FP methods, protocols, techniques, assays are described generally and specifically in a number of patents and patent applications, including U.S. Pat. Nos. 6,794,158; 6,632,613; 6,630,295; 6,596,546; 6,569,628; 6,555,326; 6,511,815; 6,448,018; 6,432,632; 6,331,392; 6,326,142; 6,284,544; 6,207,397; 6,171,807; 6,066,505; 5,976,820; 5,804,395; 5,756,292; 5,445,935; 5,427,960; 5,407,834; 5,391,740; 5,315,015; 5,206,179; 5,070,025; 5,066,426; 4,952,691; 4,863,876; 4,751,190; 4,681,859; 4,668,640; 4,614,823; 4,585,862; 4,510,251; 4,476,229; 4,429,230; 4,420,568; 4,203,670; and the like. As depicted in FIGS. 5 and 11-12, FP-based screening is useful in the analysis of amyloid beta assembly inhibitors, such as antibodies. In particular embodiments, the method of the present invention provides the assembly kinetics of amyloid beta oligomerization (see FIG. 13).

The invention is described in greater detail by the following non-limiting examples.

EXAMPLE 1

Detection of Soluble Amyloid Beta Oligomers with FRET and FP

FRET and FP assays are performed in 384-well Corning Non-Binding Surface black, opaque microtiter plates, and the assay buffer consists of 50 mM MOPS-Tris (pH 8.0) with 100 mM MgCl2. The assay volume, containing 0.2 μM FITC-Aβ(1-42) and 0.8 μM Aβ(1-42), is 50 μl and the temperature is 37° C. ADDL assembly is monitored on a Tecan GENios Pro plate reader, exciting at a wavelength of 485 nm and detecting emission at a wavelength of 515 nm. Kinetic traces are collected by recording fluorescence intensity and polarization readings every five minutes over a six-hour time course.
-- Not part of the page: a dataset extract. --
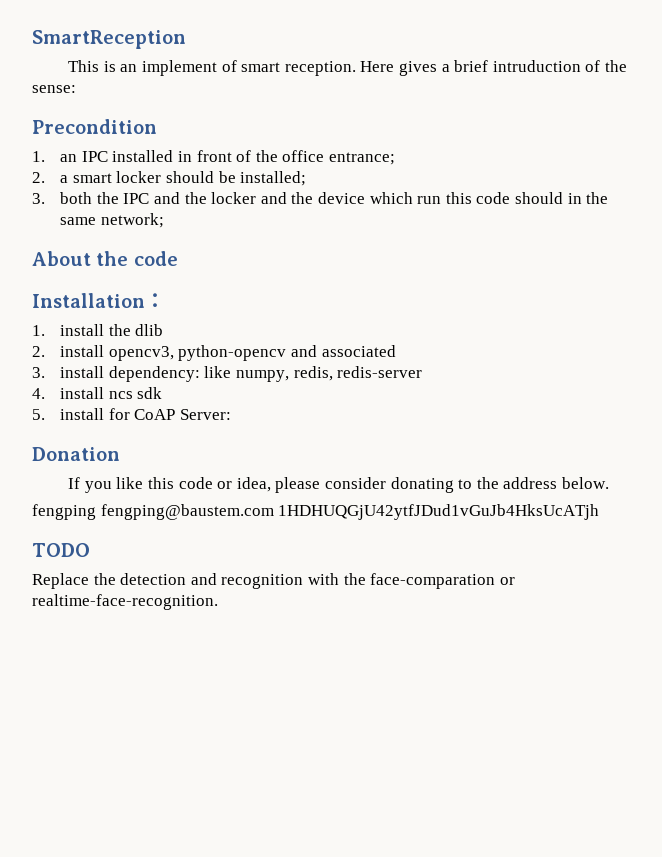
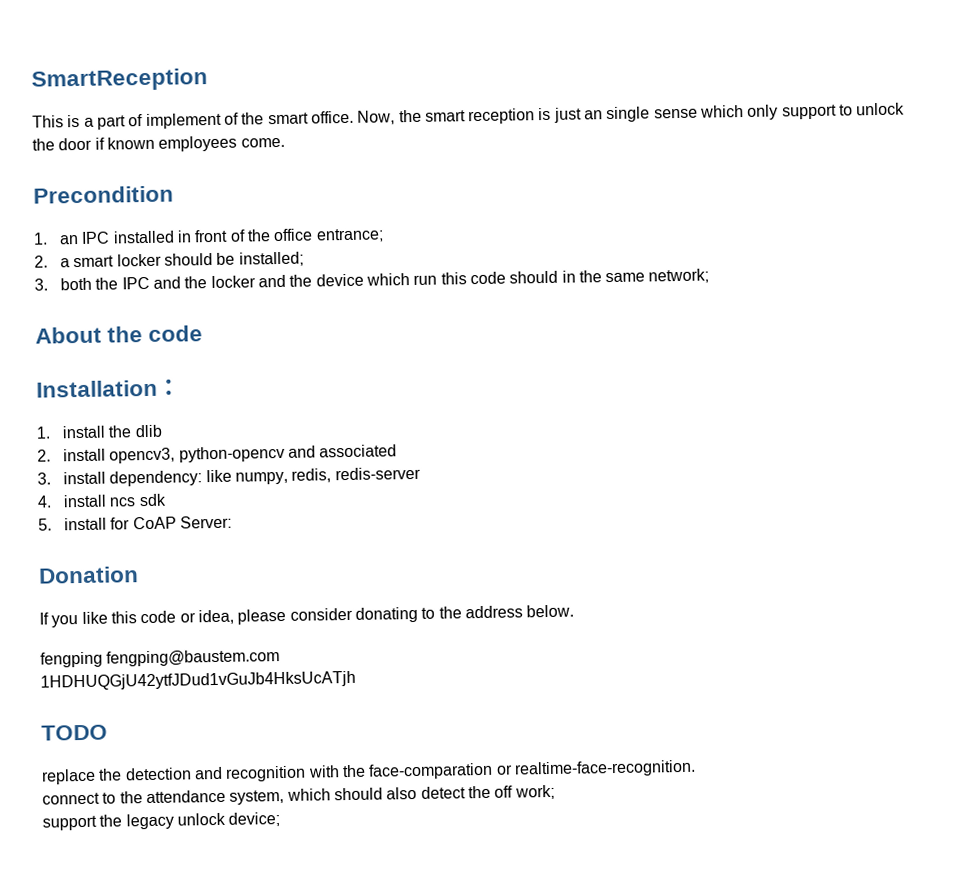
[120,60,627,76] [32,85,76,93] an implement of smart reception. Here gives a brief intruduction of the sense: -> [83,102,906,130] [32,135,285,152] a part of implement of the smart office. Now, the smart reception is just an single sense which only support to unlock the door if known employees come.
(274, 512) none -> (281, 658) //
[32,573,89,589] Replace -> [41,768,96,785] replace
(218, 602) none -> [42,784,555,805] [42,812,281,831] // connect to the attendance system, which should also detect the off work; // support the legacy unlock device;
Negative control reactions, which do not appreciably assemble into ADDLs during this time, lack MgCl2 but contain all other buffer and peptide components. Positive control reactions contain all buffer components in the absence of added small molecule or antibody reagents. To test for ADDL binding and assembly inhibition, the antibody 6E10 was incubated with the peptide mixture at eight concentrations from 500 nM decreasing to 5 nM. To test for ADDL assembly inhibition, the small molecule was incubated with the peptide mixture at six concentrations from 30 μM decreasing to 0.9 μM. Results of such a FRET assay used to identify small molecule inhibitors of soluble amyloid beta oligomers are provided in Table 1.

TABLE 1
CompoundAve IC50 μM
A1.4
B1.6
C1.8
D3.2
E5.0
F5.1
G5.8

EXAMPLE 2

Detection of Soluble Amyloid Beta Oligomers with TR-FRET and FP

TR-FRET assays are performed exactly as FRET and FP assays, but with different fluorophore components, concentrations and wavelength readout properties. To detect TR-FRET between FITC and Terbium, 5 nM Terbium-Streptavidin (Tb-SA) is mixed with 25 nM Biotin-Aβ(1-42), 200 nM FITC-Aβ(1-42), and 775 nM Aβ(1-42). Using the same plates, plate reader, assay buffer and assay volume as the FRET and FP assay, ADDL assembly kinetics are detected by exciting at a wavelength of 340 nm and taking the ratio of time-resolved emission at 520 nm to 490 nm using a delay time of 150 μs.